Activity –
What you need to produce is the complete listing, repeated exactly.

Given records –
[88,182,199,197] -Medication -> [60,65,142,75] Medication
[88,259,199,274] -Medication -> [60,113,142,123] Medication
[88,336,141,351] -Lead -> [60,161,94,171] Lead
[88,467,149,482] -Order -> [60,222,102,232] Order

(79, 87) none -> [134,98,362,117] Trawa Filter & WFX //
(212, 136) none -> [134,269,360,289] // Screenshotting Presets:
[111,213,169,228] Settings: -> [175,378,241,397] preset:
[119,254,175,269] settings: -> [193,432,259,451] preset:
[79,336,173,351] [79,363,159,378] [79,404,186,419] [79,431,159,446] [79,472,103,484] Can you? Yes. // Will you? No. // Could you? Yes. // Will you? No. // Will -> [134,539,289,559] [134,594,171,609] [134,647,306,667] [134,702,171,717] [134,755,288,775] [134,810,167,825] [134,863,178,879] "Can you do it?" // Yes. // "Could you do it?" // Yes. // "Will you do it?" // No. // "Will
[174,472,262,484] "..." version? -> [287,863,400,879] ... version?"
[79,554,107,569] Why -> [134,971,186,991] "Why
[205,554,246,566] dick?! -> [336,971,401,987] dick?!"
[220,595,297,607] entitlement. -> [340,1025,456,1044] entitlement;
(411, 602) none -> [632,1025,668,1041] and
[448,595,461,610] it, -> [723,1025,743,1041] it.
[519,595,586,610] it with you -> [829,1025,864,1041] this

Response area –
[88,182,199,197] -Medication -> [60,65,142,75] Medication
[88,259,199,274] -Medication -> [60,113,142,123] Medication
[88,336,141,351] -Lead -> [60,161,94,171] Lead
[88,467,149,482] -Order -> [60,222,102,232] Order

(79, 87) none -> [134,98,362,117] Trawa Filter & WFX //
(212, 136) none -> [134,269,360,289] // Screenshotting Presets:
[111,213,169,228] Settings: -> [175,378,241,397] preset:
[119,254,175,269] settings: -> [193,432,259,451] preset:
[79,336,173,351] [79,363,159,378] [79,404,186,419] [79,431,159,446] [79,472,103,484] Can you? Yes. // Will you? No. // Could you? Yes. // Will you? No. // Will -> [134,539,289,559] [134,594,171,609] [134,647,306,667] [134,702,171,717] [134,755,288,775] [134,810,167,825] [134,863,178,879] "Can you do it?" // Yes. // "Could you do it?" // Yes. // "Will you do it?" // No. // "Will
[174,472,262,484] "..." version? -> [287,863,400,879] ... version?"
[79,554,107,569] Why -> [134,971,186,991] "Why
[205,554,246,566] dick?! -> [336,971,401,987] dick?!"
[220,595,297,607] entitlement. -> [340,1025,456,1044] entitlement;
(411, 602) none -> [632,1025,668,1041] and
[448,595,461,610] it, -> [723,1025,743,1041] it.
[519,595,586,610] it with you -> [829,1025,864,1041] this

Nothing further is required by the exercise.